By David G. Barry
Institutional investors will be keeping a close watch on Andreessen
Horowitz’s new crypto fund.
At $4.5 billion, the fund is the largest dedicated to the sector – a sector
that many pension funds and endowments are eyeing cautiously. But the fund is
arriving as crypto appears to have lost some of its 2021 luster. Ethereum and
Bitcoin have seen their prices drop by some 50% over the past six months, while
Coinbase’s shares have declined by 80% in that same period and the TerraUSD
stablecoin has essentially collapsed.
Chris Dixon, the general partner at the venture firm who leads
the fund, said in a blog post that it is the ideal time to invest, believing
that we are “now entering the golden era of Web3” – a term also used to
describe crypto. This period, he wrote, is akin to what mobile computing
experienced in 2009 to 2011 when such companies as Uber, Venmo, Snap and
Instagram were started.
The fund is being split between two “sleeves:” $1.5 billion for seed-stage
opportunities and $3 billion for venture investments. The firm – known as a16z – now has raised
$7.6 billion in crypto/Web3 funds.
Dixon said the reason for his optimism about the coming years is that
“programmable blockchains are sufficiently advanced, and a diverse range of
apps have reached tens of millions of users.” More importantly, he adds, is
that a “massive wave of world-class talent” has entered Web3 over the last
year.
“They are brilliant and passionate and want to build a better internet,” he
wrote. And it is the reason that a16z “decided to go big,” Dixon said.
The fund, he said, will focus on such areas as Web3 games, DeFi, decentralized
social media, self-sovereign identity, Layer 1 and Layer 2 infrastructure,
bridges, DAOs and governance, NFT communities, privacy, creator monetization,
regenerative finance, new applications of ZK proofs, and decentralized content and
story creation.
Andreessen Horowitz, for instance, recently backed Flowcarbon, whose founders
include WeWork founders Adam and Rebekah Neumann. The company is building an
on-chain carbon credit tokenization platform that allows all market
participants equal access. It enables anyone to use the platform and tokenize
their certified off-chain carbon credits.
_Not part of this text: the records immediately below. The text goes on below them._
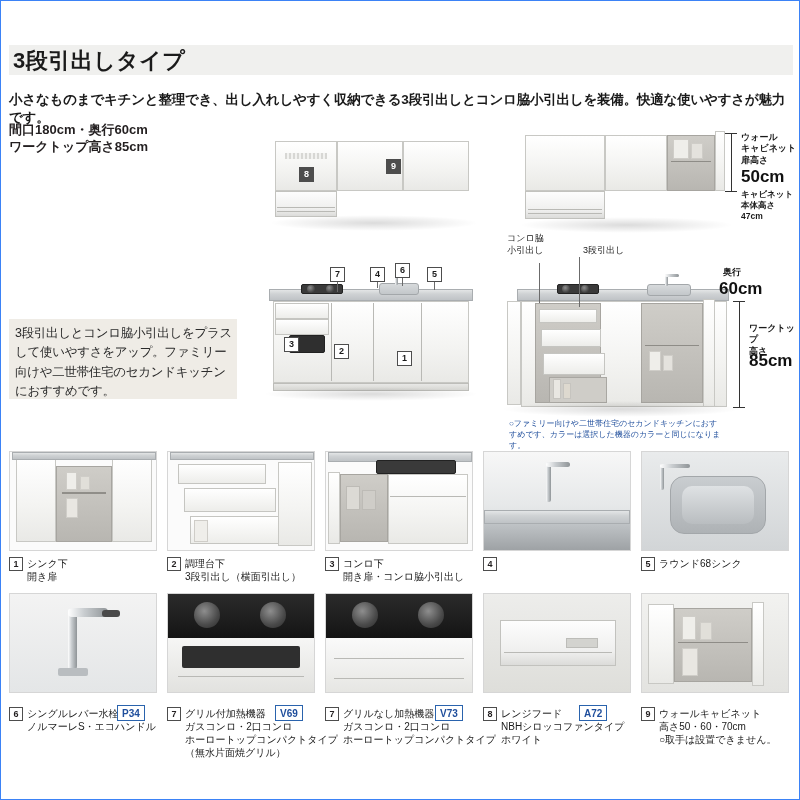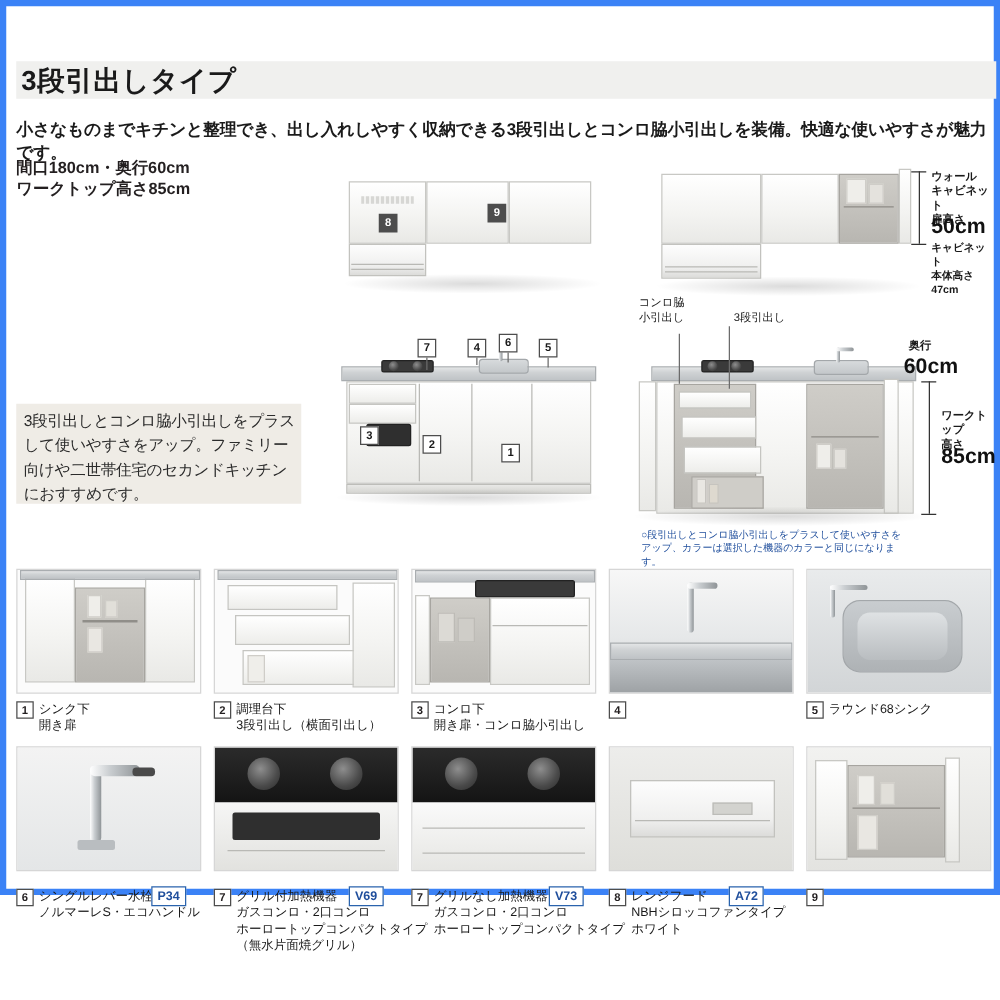"3段引出しタイプ" .page { border: 5px solid #3b82f6 -> 1px solid #3b82f6; height: 716px -> 800px }
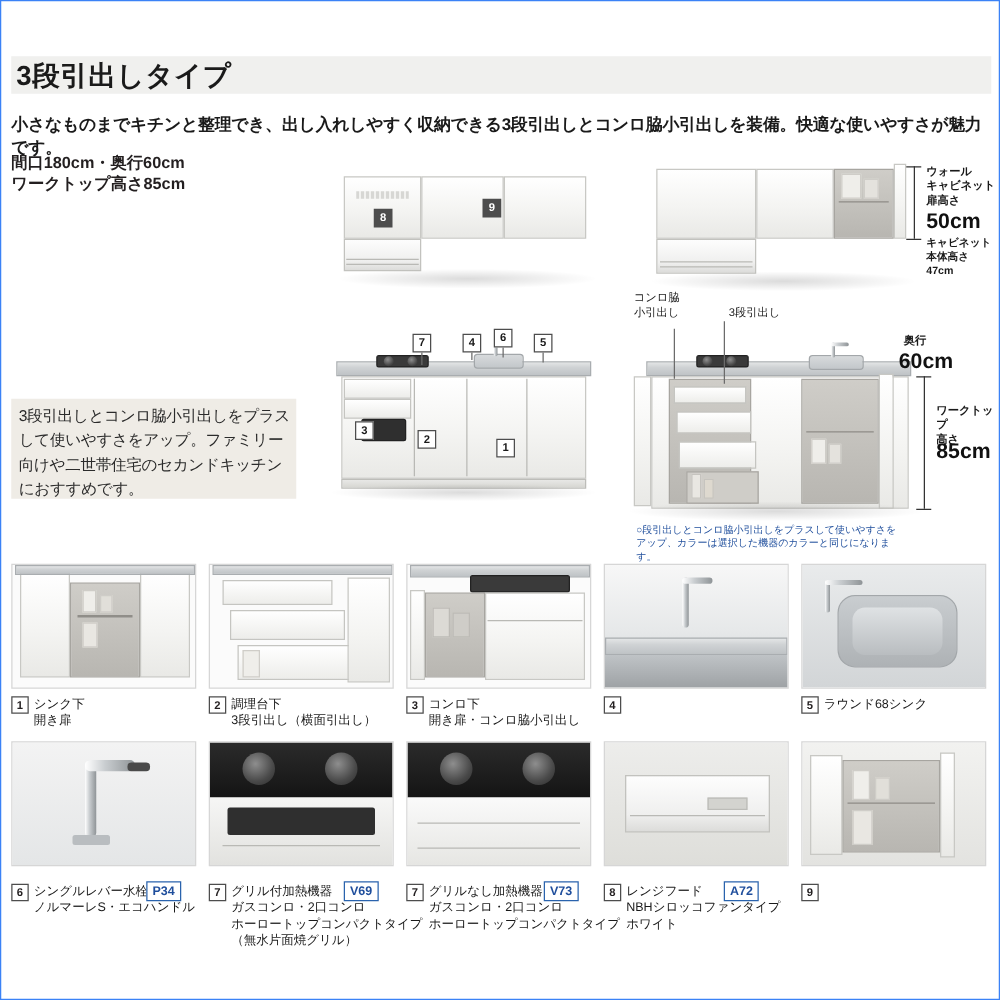"○段引出しとコンロ脇小引出しをプラスして使いやすさをアップ、カラーは選択した機器" div.note-blue { text: 段引出しとコンロ脇小引出しをプラスして使いやすさをアップ -> ファミリー向けや二世帯住宅のセカンドキッチンにおすすめです }
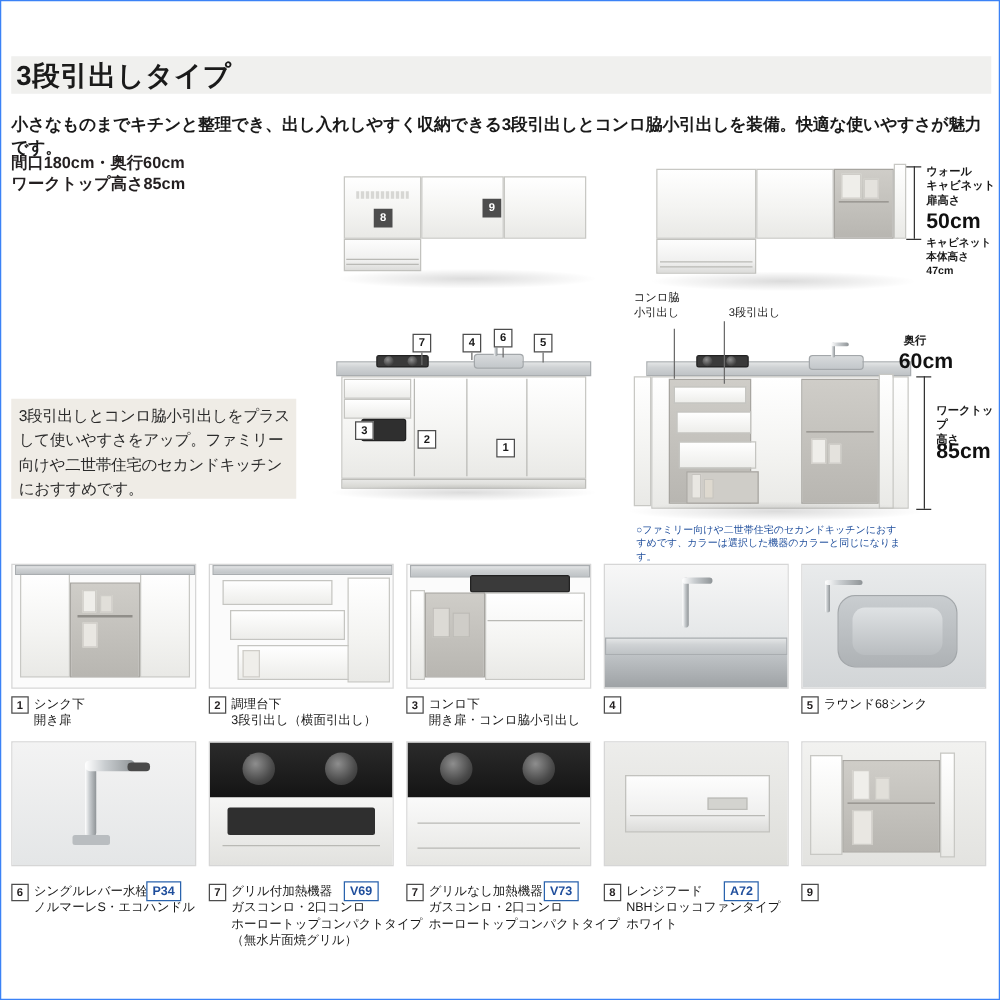"ウォールキャビネット" div.cell-caption { html: none -> <div>ウォールキャビネット 高さ50・60・70cm ○取手は設置できません。</div> }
The size of the fund speaks to how quickly the crypto area has grown as
Andreessen Horowitz’s first crypto fund closed in 2019 at $350 million. Even
its prior fund, a $2.2 billion vehicle closed last year, is just half the size
of the new fund. Notably, Katie Haun, a member of its team when it raised that
2021 fund, has since left, formed her own firm and raised a $1.5 billion
crypto-focused fund.
Prior to Andreessen Horowitz closing the new fund, the largest crypto fund had
been the $2.5 billion fund raised by Paradigm.